++++ RECORDS TO USE ++++
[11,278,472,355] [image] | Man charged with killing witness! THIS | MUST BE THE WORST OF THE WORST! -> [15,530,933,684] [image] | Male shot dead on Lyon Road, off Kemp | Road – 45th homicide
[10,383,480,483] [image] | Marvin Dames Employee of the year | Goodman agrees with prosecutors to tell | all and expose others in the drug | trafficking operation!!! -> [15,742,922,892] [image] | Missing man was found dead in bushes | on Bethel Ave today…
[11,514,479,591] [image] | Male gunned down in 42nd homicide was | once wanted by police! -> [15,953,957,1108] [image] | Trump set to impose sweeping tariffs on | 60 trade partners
++++
++++ RECORDS TO USE ++++
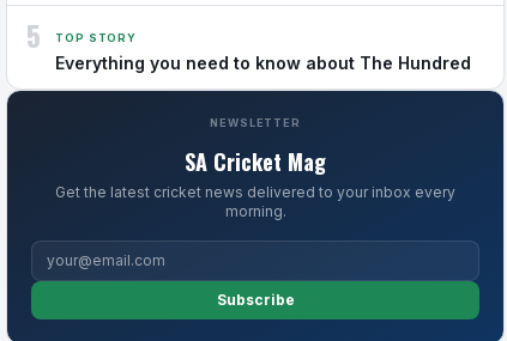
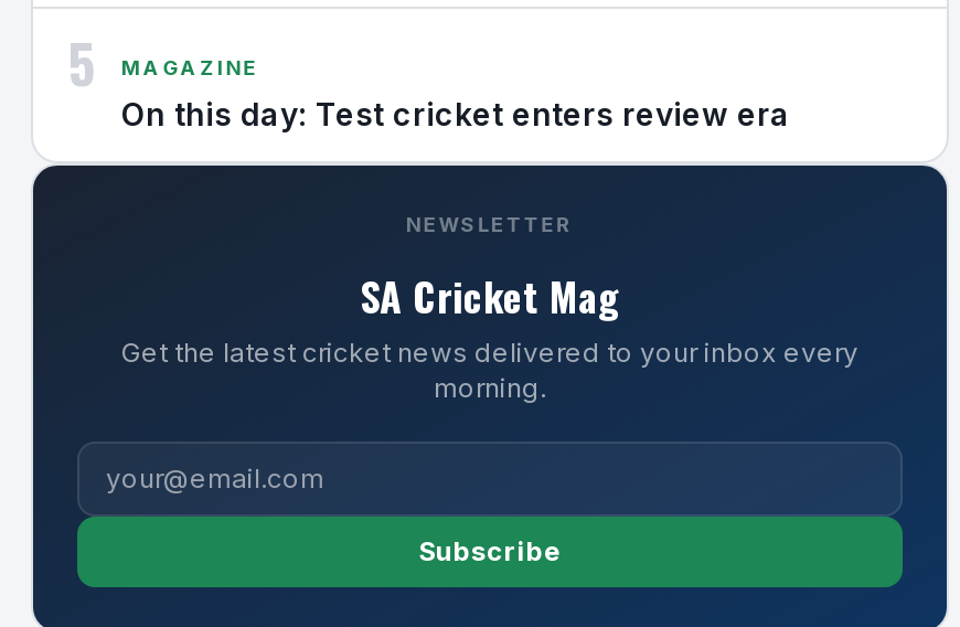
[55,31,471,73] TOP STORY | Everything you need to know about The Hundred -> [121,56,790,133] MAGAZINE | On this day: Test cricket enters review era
++++
++++ RECORDS TO USE ++++
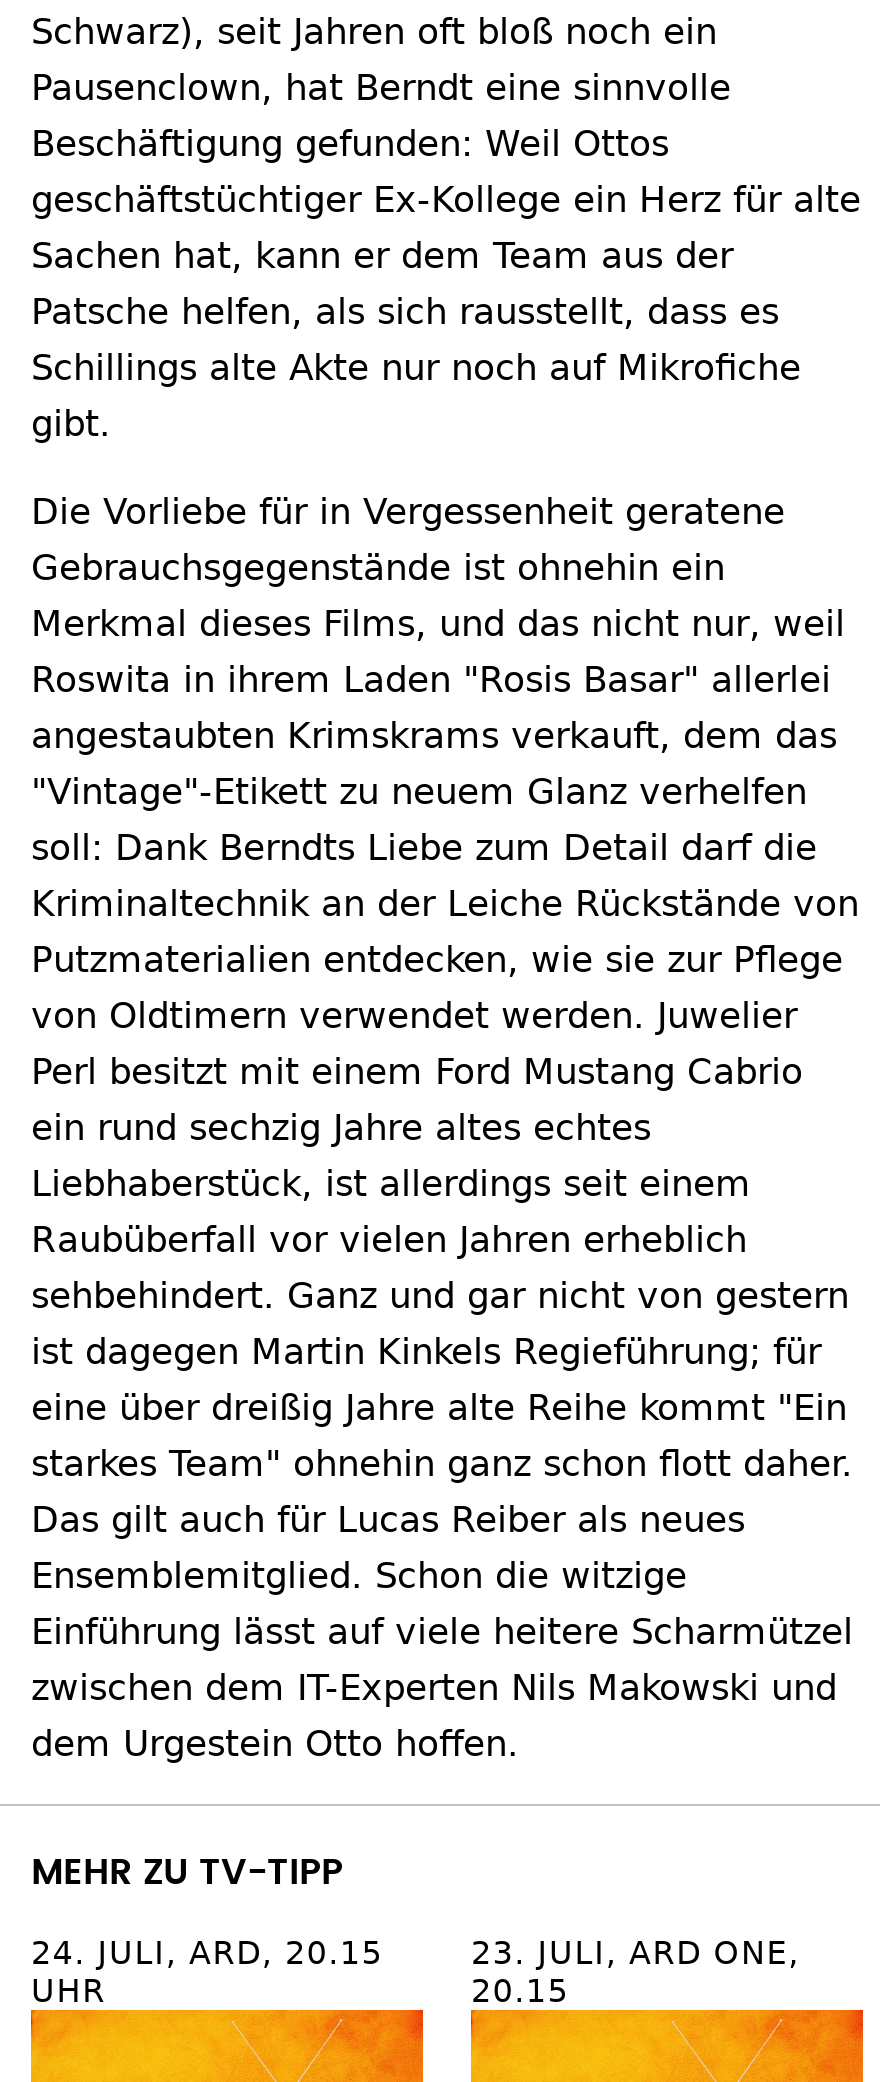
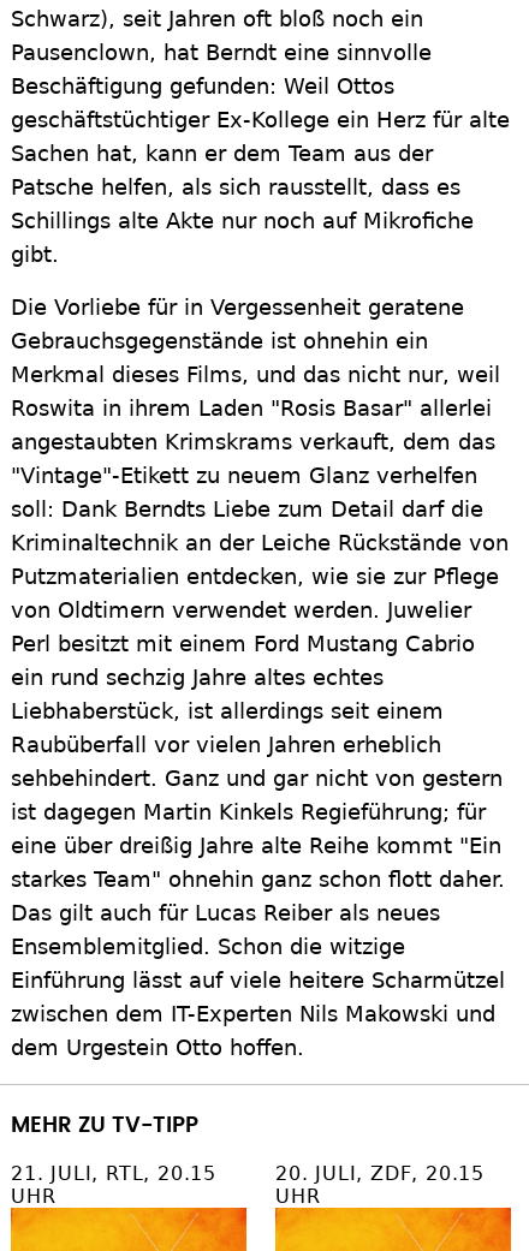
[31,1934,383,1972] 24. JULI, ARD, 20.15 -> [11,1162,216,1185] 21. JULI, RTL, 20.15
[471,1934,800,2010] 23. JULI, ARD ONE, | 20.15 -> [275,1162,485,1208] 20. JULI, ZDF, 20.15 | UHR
++++
WORK INSTRUCTIONS
The reply should consist solely of the lines above from the one that has "[10,383,480,483] [image] |" through the one that has "[11,514,479,591] [image] |", reproduced exactly.

SOLUTION TO THIS EXERCISE
[10,383,480,483] [image] | Marvin Dames Employee of the year | Goodman agrees with prosecutors to tell | all and expose others in the drug | trafficking operation!!! -> [15,742,922,892] [image] | Missing man was found dead in bushes | on Bethel Ave today…
[11,514,479,591] [image] | Male gunned down in 42nd homicide was | once wanted by police! -> [15,953,957,1108] [image] | Trump set to impose sweeping tariffs on | 60 trade partners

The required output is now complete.